Harga minyak mentah dunia menguat pada perdagangan Senin (21/1), waktu Amerika Serikat (AS). Penguatan disebabkan oleh keyakinan investor terhadap efek positif dari pemangkasan pasokan Organisasi Negara Pengekspor Minyak (OPEC). Di sisi lain, investor mengabaikan data perlambatan laju pertumbuhan ekonomi China. Dilansir dari Reuters, Selasa (22/1), harga minyak mentah berjangka Brent naik US$0,12 menjadi US$62,83 per barel. Sementara, harga minyak mentah berjangka AS West Texas Intermediate (WTI) menguat US$0,19 menjadi US$53,99 per barel.
Pasar modal global sempat merosot setelah pemerintah China merilis data yang menunjukkan ekonomi mereka tahun lalu merosot ke level 6,6 persen. Pertumbuhan tersebut merupakan yang terendah dalam 28 tahun terakhir. Data tersebut memperkuat proyeksi perlambatan ekonomi dunia. Maklum, China merupakan negara dengan tingkat ekonomi terbesar nomor dua di dunia. Namun, investor seharusnya mempertimbangkan perekonomian China tidak mungkin tumbuh dengan laju sebesar yang terjadi pada 10 tahun terakhir, untuk pertumbuhan 10 tahun mendatang. Sejauh ini, pasar saham masih menanjak untuk bulan ini. Hal itu memberikan keyakinan kepada investor minyak untuk menaruh taruhan pada harga minyak mentah akan naik.
Para analis menilai pasar keuangan yang kuat serta prospek perlambatan pertumbuhan produksi minyak mentah menjadi penggerak utama reli harga minyak mentah. Kinerja pasar saham merupakan salah satu alasan mengapa harga minyak terus menanjak. Selain itu, terdapat keyakinan umum terhadap kesepakatan pemangkasan produksi OPEC+ akan cukup untuk menyeimbangkan pasar.
Para analis menyatakan meski investor khawatir perlambatan laju perekonomian global akan berimbas pada permintaan minyak dunia, pemangkasan produksi OPEC akan menopang harga minyak mentah. Pada Desember lalu, OPEC dan sekutunya, termasuk Rusia, sepakat untuk memangkas produksi minyak mentah sebesar 1,2 juta barel per hari (bph) mulai Januari 2019.

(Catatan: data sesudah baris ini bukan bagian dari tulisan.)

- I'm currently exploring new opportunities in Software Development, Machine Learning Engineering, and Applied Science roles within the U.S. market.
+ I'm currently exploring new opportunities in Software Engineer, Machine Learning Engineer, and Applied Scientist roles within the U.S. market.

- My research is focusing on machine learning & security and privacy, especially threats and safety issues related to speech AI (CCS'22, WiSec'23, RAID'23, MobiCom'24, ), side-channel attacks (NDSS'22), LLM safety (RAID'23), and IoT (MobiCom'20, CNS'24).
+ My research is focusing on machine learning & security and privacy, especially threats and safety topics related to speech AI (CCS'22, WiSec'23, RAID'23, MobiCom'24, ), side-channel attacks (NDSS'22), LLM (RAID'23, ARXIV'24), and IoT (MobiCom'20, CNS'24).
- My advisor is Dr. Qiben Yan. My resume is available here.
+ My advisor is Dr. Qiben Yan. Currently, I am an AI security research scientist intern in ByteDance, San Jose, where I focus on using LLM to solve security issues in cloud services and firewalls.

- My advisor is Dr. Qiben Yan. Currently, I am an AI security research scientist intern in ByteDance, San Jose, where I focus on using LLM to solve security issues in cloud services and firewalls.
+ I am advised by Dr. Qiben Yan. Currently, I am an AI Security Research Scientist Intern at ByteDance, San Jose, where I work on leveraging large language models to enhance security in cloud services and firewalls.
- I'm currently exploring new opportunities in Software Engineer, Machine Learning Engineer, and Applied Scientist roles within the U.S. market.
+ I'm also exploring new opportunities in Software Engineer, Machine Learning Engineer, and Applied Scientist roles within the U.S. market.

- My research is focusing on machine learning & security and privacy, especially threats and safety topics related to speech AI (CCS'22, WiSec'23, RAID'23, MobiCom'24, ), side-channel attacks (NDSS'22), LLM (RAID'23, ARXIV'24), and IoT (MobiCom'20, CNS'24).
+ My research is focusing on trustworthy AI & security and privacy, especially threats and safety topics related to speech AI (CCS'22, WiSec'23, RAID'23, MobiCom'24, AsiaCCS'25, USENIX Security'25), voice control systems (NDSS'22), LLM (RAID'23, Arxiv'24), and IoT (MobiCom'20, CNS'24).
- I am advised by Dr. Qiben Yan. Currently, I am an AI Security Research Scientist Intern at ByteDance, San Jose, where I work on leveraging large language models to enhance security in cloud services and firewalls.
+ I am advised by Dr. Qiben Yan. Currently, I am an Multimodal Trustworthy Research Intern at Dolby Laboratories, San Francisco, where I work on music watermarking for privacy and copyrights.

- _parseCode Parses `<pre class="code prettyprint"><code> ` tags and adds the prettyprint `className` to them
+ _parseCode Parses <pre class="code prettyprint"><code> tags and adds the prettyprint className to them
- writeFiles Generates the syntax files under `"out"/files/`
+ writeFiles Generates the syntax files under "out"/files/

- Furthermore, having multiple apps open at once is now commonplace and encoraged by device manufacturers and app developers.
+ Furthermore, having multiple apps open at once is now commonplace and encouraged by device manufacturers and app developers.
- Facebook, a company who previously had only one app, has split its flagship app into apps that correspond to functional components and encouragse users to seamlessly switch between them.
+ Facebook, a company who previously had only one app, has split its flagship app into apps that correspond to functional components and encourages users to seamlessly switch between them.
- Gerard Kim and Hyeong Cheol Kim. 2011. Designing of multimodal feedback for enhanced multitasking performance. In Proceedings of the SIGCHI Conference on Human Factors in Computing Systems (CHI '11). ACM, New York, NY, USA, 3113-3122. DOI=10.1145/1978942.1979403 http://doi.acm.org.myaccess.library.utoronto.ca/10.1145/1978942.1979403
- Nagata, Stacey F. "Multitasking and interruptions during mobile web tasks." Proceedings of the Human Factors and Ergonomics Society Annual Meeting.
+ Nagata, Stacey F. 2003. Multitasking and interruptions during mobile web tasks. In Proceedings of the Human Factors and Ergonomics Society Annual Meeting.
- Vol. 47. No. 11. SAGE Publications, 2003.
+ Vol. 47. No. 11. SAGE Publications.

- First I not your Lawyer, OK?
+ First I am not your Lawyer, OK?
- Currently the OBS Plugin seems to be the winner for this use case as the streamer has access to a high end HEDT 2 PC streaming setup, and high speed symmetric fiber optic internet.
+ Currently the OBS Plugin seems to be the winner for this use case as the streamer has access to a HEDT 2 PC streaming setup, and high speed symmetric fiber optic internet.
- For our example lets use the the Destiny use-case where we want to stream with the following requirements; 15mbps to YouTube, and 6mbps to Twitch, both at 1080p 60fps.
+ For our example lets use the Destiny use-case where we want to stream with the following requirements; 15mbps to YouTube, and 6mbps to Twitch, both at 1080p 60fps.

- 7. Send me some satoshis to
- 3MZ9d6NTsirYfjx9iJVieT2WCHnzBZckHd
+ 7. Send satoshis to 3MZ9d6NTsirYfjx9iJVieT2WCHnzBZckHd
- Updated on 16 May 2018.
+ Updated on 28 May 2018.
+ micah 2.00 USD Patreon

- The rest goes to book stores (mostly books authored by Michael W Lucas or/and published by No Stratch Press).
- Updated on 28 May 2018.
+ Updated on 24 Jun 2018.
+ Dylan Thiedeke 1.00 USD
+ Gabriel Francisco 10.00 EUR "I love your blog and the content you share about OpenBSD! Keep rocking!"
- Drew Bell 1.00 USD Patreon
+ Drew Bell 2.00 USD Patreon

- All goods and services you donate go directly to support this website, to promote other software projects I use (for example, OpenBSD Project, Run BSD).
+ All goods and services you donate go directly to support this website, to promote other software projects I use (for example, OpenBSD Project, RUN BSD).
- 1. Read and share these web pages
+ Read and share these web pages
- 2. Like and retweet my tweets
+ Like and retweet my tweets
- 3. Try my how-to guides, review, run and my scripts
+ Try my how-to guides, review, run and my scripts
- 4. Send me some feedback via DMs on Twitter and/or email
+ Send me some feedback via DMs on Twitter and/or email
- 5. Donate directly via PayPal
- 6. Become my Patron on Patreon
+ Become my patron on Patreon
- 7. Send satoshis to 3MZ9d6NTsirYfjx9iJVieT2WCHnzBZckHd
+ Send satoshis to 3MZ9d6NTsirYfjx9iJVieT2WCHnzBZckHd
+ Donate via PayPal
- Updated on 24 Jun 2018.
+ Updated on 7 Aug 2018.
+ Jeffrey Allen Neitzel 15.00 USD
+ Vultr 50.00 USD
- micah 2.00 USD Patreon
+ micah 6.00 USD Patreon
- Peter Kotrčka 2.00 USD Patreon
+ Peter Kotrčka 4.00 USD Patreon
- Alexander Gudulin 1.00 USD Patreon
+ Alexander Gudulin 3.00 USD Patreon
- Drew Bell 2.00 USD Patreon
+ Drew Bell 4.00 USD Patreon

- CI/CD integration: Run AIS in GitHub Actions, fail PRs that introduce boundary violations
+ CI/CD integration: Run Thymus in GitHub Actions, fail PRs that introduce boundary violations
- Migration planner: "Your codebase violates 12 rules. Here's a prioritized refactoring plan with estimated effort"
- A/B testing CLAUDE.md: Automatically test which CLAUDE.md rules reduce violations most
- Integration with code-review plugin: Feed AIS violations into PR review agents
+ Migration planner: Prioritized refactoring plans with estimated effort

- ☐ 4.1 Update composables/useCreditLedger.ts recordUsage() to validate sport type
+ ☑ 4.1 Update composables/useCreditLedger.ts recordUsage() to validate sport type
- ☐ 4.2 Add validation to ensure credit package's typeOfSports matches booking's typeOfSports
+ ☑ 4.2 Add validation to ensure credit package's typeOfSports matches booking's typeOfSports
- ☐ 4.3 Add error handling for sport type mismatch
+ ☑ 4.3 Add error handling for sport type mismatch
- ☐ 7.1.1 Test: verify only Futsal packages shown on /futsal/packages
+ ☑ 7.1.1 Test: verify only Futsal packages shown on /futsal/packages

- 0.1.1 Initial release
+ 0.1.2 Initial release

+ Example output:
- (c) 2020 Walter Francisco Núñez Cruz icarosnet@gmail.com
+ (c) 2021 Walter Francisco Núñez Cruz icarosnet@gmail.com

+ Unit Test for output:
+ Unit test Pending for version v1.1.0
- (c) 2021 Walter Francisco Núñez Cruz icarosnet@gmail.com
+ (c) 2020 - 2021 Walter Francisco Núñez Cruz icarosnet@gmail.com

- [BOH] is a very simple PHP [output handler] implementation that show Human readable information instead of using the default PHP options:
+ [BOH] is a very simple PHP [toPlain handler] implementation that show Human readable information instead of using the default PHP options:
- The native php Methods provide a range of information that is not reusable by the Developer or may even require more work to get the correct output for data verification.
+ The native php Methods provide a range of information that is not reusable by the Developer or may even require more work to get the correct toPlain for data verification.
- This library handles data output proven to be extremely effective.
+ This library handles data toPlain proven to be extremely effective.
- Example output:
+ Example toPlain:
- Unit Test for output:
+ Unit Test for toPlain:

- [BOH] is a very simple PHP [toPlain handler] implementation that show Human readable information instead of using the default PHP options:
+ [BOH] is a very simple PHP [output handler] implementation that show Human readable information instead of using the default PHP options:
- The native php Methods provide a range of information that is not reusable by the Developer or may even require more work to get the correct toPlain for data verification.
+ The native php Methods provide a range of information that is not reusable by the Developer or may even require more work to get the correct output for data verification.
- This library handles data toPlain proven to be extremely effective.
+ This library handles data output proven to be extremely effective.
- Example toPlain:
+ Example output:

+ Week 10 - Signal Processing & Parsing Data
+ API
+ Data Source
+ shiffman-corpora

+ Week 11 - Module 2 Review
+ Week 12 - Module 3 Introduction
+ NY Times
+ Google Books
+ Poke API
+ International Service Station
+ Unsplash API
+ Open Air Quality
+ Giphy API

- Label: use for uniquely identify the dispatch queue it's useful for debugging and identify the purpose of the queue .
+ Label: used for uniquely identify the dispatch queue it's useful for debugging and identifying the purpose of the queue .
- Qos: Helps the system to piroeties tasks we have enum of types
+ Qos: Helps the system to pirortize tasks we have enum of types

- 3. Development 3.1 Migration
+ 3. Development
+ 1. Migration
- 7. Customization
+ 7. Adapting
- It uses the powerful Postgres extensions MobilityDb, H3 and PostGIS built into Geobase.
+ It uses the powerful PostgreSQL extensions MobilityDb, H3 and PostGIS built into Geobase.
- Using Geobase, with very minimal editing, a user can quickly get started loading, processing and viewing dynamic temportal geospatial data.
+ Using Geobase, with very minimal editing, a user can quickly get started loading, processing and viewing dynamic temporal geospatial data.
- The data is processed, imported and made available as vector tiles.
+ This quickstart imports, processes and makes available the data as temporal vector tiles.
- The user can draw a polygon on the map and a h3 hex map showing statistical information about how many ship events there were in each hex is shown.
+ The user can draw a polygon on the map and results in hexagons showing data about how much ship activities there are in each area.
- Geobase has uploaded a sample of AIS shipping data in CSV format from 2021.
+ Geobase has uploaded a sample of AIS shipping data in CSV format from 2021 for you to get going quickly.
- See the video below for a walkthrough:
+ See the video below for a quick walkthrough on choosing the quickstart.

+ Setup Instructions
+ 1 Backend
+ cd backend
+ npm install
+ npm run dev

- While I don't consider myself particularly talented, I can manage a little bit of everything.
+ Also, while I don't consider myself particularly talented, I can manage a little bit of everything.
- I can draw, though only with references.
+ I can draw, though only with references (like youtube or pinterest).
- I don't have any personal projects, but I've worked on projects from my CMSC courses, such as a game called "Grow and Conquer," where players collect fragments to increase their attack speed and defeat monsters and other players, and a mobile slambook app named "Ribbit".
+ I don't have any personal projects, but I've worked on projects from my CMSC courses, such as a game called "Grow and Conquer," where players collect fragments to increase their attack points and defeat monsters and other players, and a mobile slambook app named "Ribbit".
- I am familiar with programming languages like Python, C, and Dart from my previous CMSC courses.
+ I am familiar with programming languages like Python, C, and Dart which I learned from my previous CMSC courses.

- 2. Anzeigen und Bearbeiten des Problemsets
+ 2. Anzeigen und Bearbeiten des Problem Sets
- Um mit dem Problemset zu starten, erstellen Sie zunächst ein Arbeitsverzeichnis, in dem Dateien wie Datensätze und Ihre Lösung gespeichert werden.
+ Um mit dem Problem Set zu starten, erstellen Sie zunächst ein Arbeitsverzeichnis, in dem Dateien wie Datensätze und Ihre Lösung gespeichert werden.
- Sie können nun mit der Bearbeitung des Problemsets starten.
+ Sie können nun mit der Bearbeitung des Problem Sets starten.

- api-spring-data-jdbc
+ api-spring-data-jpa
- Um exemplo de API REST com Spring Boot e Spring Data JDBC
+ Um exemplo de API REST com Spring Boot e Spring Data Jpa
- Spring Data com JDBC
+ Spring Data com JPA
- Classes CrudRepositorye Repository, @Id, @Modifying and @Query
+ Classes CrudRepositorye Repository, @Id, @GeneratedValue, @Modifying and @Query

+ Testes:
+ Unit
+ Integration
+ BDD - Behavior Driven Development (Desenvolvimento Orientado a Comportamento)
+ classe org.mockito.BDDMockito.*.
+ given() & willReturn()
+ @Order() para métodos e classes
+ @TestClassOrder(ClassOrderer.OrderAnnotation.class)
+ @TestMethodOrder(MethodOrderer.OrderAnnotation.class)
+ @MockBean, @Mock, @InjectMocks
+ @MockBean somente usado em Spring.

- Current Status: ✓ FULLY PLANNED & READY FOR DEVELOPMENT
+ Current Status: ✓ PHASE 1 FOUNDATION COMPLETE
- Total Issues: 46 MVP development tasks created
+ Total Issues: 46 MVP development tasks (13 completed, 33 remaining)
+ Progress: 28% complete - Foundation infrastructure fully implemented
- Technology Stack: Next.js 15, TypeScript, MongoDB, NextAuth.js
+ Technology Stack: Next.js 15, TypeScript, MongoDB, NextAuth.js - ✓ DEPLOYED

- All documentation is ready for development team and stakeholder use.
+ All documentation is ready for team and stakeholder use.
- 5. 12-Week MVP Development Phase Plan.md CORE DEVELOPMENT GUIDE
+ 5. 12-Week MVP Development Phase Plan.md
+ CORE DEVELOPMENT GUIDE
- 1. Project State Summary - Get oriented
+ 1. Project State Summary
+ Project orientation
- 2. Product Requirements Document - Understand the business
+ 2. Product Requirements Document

Patterson mengungkapkan kekhawatirannya terhadap seberapa ketat pasar pada 2020 terus meningkat. Dalam laporan terpisah, Biro Statistik Nasional China mencatat produksi kilang pengolahan minyak mentah pada 2018 menanjak menjadi 12,1 juta barel per hari (bph) atau naik 6,8 persen dari tahun sebelumnya.
Sementara, di AS, Baker Hughes mencatat perusahaan energi memangkas 21 rig pengeboran minyak, pemangkasan terbesar dalam tiga tahun terakhir. Dengan demikian, jumlah rig di As yang merupakan indikator produksi di masa mendatang itu turun menjadi 852 rig, terendah sejak Mei 2018.